Gli ingegneri hanno così creato un robot di 20 centimetri, contenente la metà dei componenti, in grado di risparmiare lo spazio. Soprannominato Hercules, o H Drive, il nuovo robot può sollevare 567 chili, 227 kg in più del suo predecessore.Hercules è nato da un brevetto interno. Ed è servito a creare una leggenda a partire da un’altra attività importante svolta all’interno della fabbrica algoritmica: i lavoratori – gli ingegneri ma non solo – sono spinti a depositare le loro idee utili a migliorare i processi. Questione decisiva per Amazon è la creazione di brevetti. A tale scopo organizza corsi di formazione interni. La procedura di richiesta semplificata è disponibile per qualsiasi dipendente che voglia brevettare un’invenzione o un’idea. Amazon ha semplificato questo processo facendo approvare le invenzioni brevettabili da singoli individui piuttosto che da commissioni di revisione di alto livello. Per ogni domanda di brevetto, i dipendenti di Amazon ricevono un trofeo a forma di puzzle trasparente. Questi trofei appaiono anche virtualmente sull’elenco mondiale di Amazon. Il distintivo è riservato esclusivamente agli inventori. Una volta depositato il brevetto, la procedura può durare fino a due anni.

“Ho analizzato migliaia di brevetti di Amazon – ha raccontato a Il Manifesto Alessandro Delfanti che ha scritto un’inchiesta molto importante sul lavoro in Amazon: “Il magazzino” – Molti parlano del magazzino del futuro in cui il lavoro vivo sarà comunque presente. Il loro obiettivo è gestire i lavoratori come robot, rendere più efficiente l’interazione con le macchine, prevenire i conflitti. Eliminare il lavoro umano è impossibile in questo sistema”.

A proposito del lavoro regolato dagli algoritmi in Amazon. Ieri le cronache dal parlamento europeo hanno riportato la testimonianza di una lavoratrice polacca in un’audizione alla commissione lavoro. “Si viene licenziati dopo una sola settimana se l’algoritmo ci ritiene non sufficientemente produttivi” – ha raccontato Agnieska Mroz impiegata in un centro di smistamento – C’è un algoritmo nei magazzini di Amazon che calcola quanti pacchi vengono processati da ogni lavoratore e chi rimane sotto alla media viene licenziato”.

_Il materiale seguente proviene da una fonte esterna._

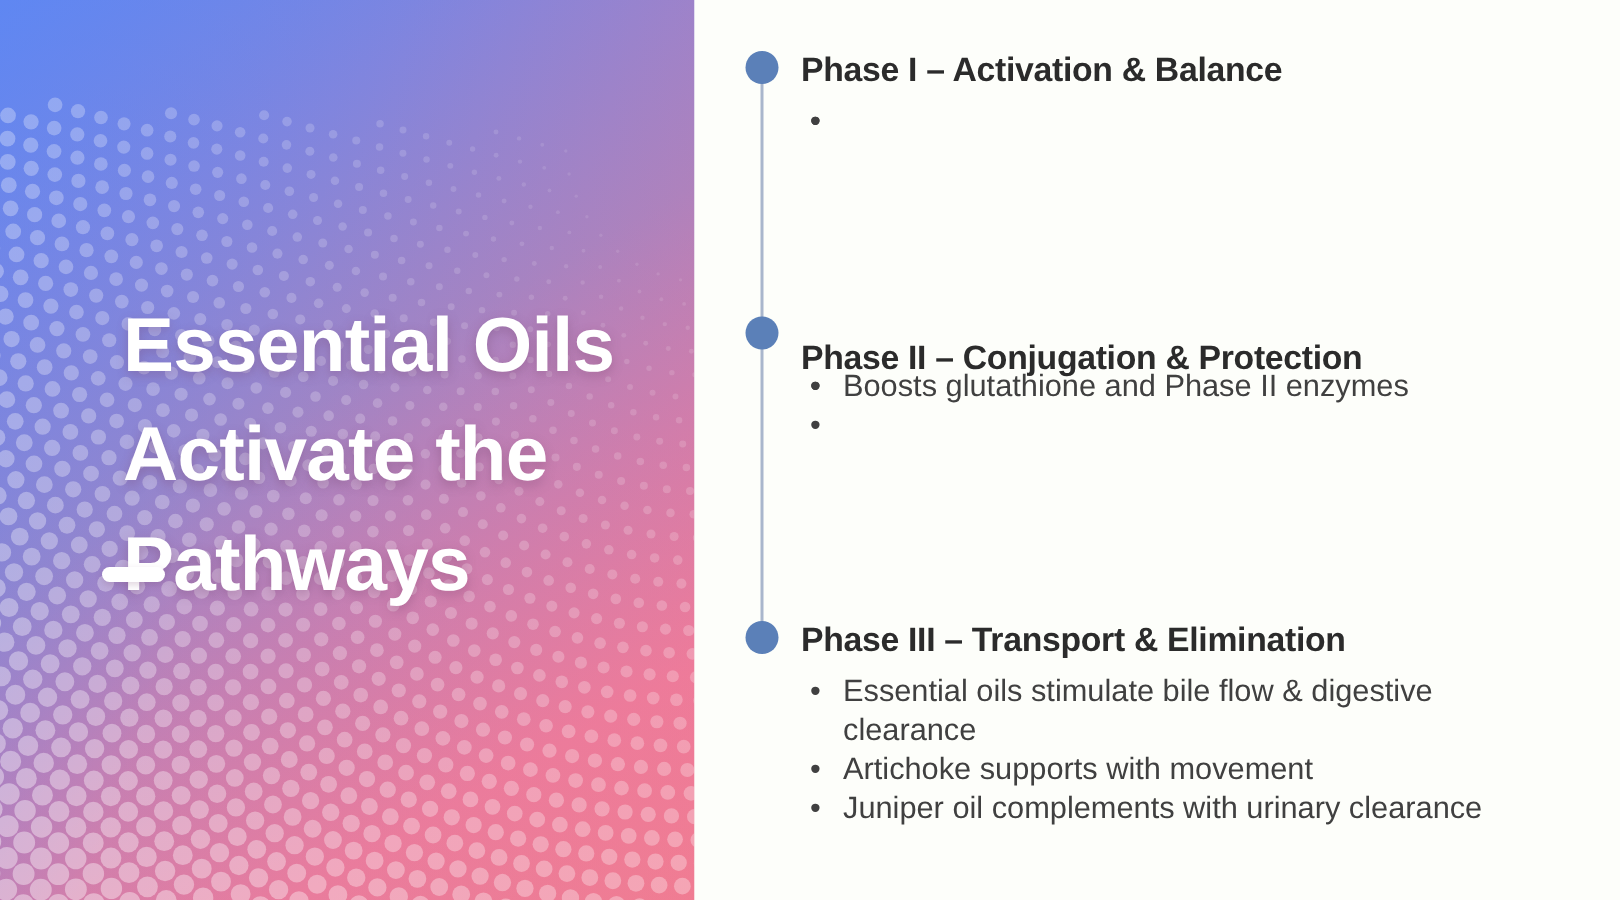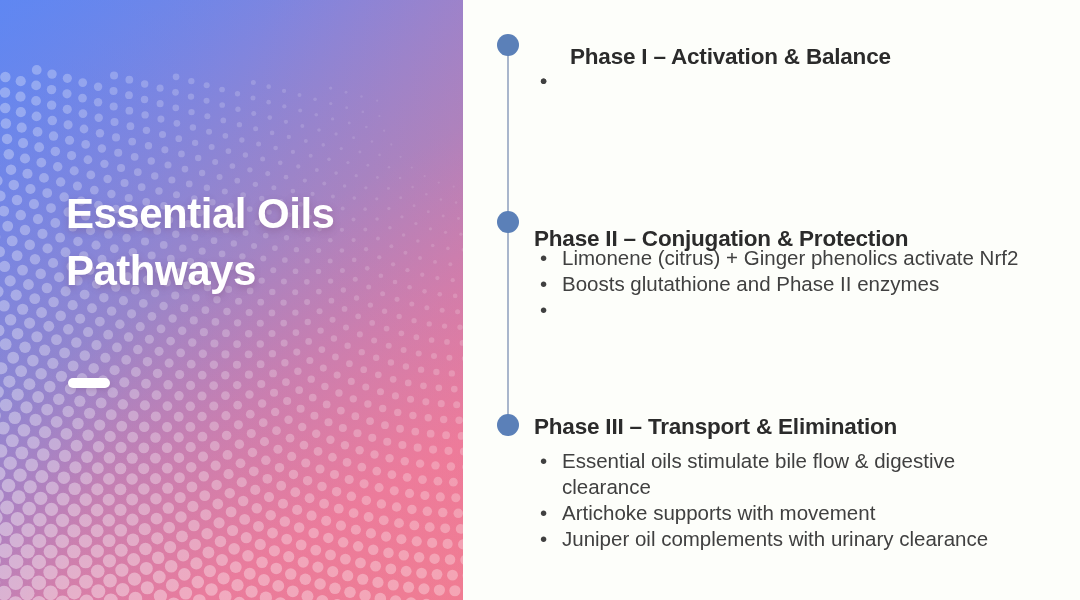--- a/index.html
+++ b/index.html
@@ -1150,7 +1150,7 @@
     <div class="phases">
         <div class="phase">
           <div class="phase-marker" style="top: 34px; background: rgb(91, 128, 184);"></div>
-          <div class="phase-heading" style="top: 44px; margin-left: 36px;">Phase I – Activation &amp; Balance</div>
+          <div class="phase-heading" style="top: 34px;">Phase I – Activation &amp; Balance</div>
           <ul class="phase-list" style="top: 68px;">
             <li><span class="dot">•</span></li>
             <li><span class="dot">•</span></li>

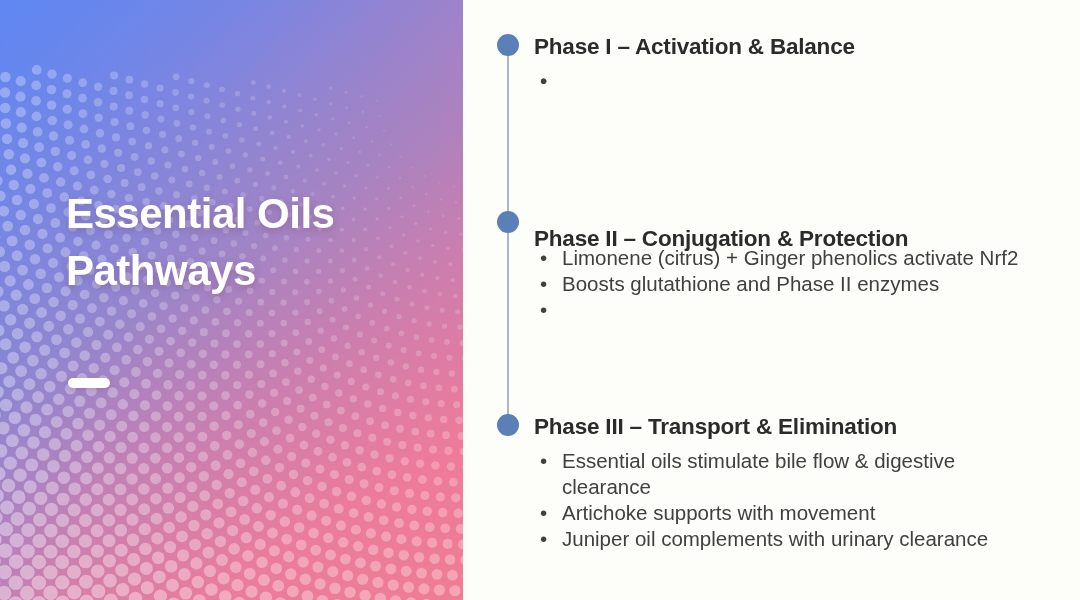--- a/index.html
+++ b/index.html
@@ -32,8 +32,8 @@
     position:absolute;left:66px;top:185px;width:380px;
   }
   .slide-title{
-    margin:0;color:#FFFFFF;font-weight:bold;
-    font-size:42px;line-height:57px;letter-spacing:-0.5px;
+    margin:16px;color:#FFFFFF;font-weight:bold;
+    font-size:51px;line-height:57px;letter-spacing:-0.5px;
     text-shadow:0 3px 7px rgba(120,70,110,0.35);
   }
   .title-rule{

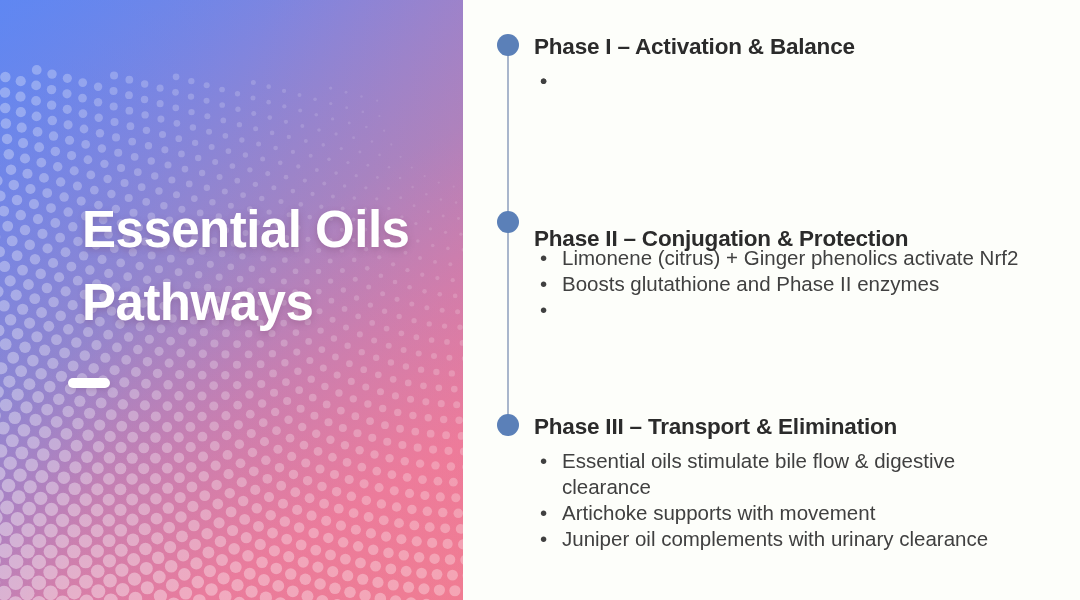--- a/index.html
+++ b/index.html
@@ -1160,7 +1160,7 @@
           <div class="phase-marker" style="top: 211px; background: rgb(91, 128, 184);"></div>
           <div class="phase-heading" style="top: 226px;">Phase II – Conjugation &amp; Protection</div>
           <ul class="phase-list" style="top: 245px;">
-            <li><span class="dot">•</span><span>Limonene (citrus) + Ginger phenolics activate Nrf2</span></li>
+            <li><span class="dot">•</span></li>
             <li><span class="dot">•</span><span>Boosts glutathione and Phase II enzymes</span></li>
             <li><span class="dot">•</span></li>
           </ul>

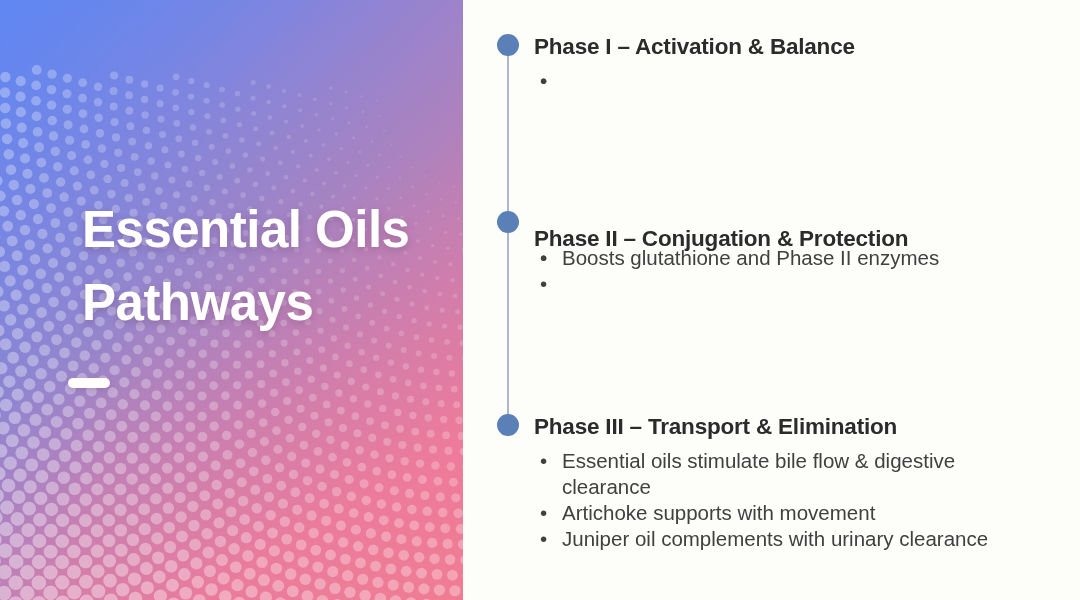--- a/index.html
+++ b/index.html
@@ -1140,6 +1140,7 @@
 
     <div class="title-wrap">
       <h1 class="slide-title">Essential Oils</h1>
+      <h1 class="slide-title">Activate the</h1>
       <h1 class="slide-title">Pathways</h1>
     </div>
     <div class="title-rule"></div>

“La media viene calcolata mensilmente quindi più velocemente si lavora più si mettono in difficoltà i colleghi” ha spiegato la lavoratrice. “Se un lavoratore è troppo lento riceve una valutazione negativa, una nota inappellabile data dall’algoritmo che gestisce il personale”, ha aggiunto Agnieska Mroz.

In Germania, ha aggiunto la rappresentante della confederazione sindacale tedesca Ver.di Corinna Gross, “Amazon si rifiuta di concludere un contratto collettivo, rifiutandosi di sedersi al tavolo del negoziato”. Nell’aula mancavano i rappresentati del colosso americano. “Peccato un gruppo così grande avrebbe potuto trovare qualcuno – ha commentato il presidente della commissione Lavoro dell’Eurocamera, il liberale rumeno Dragos Pislaru – Abbiamo sentito che il confine tra vita privata e lavoro si assottiglia e la tecnologia rischia cosi di essere un modo di privare i lavoratori dei loro diritti”.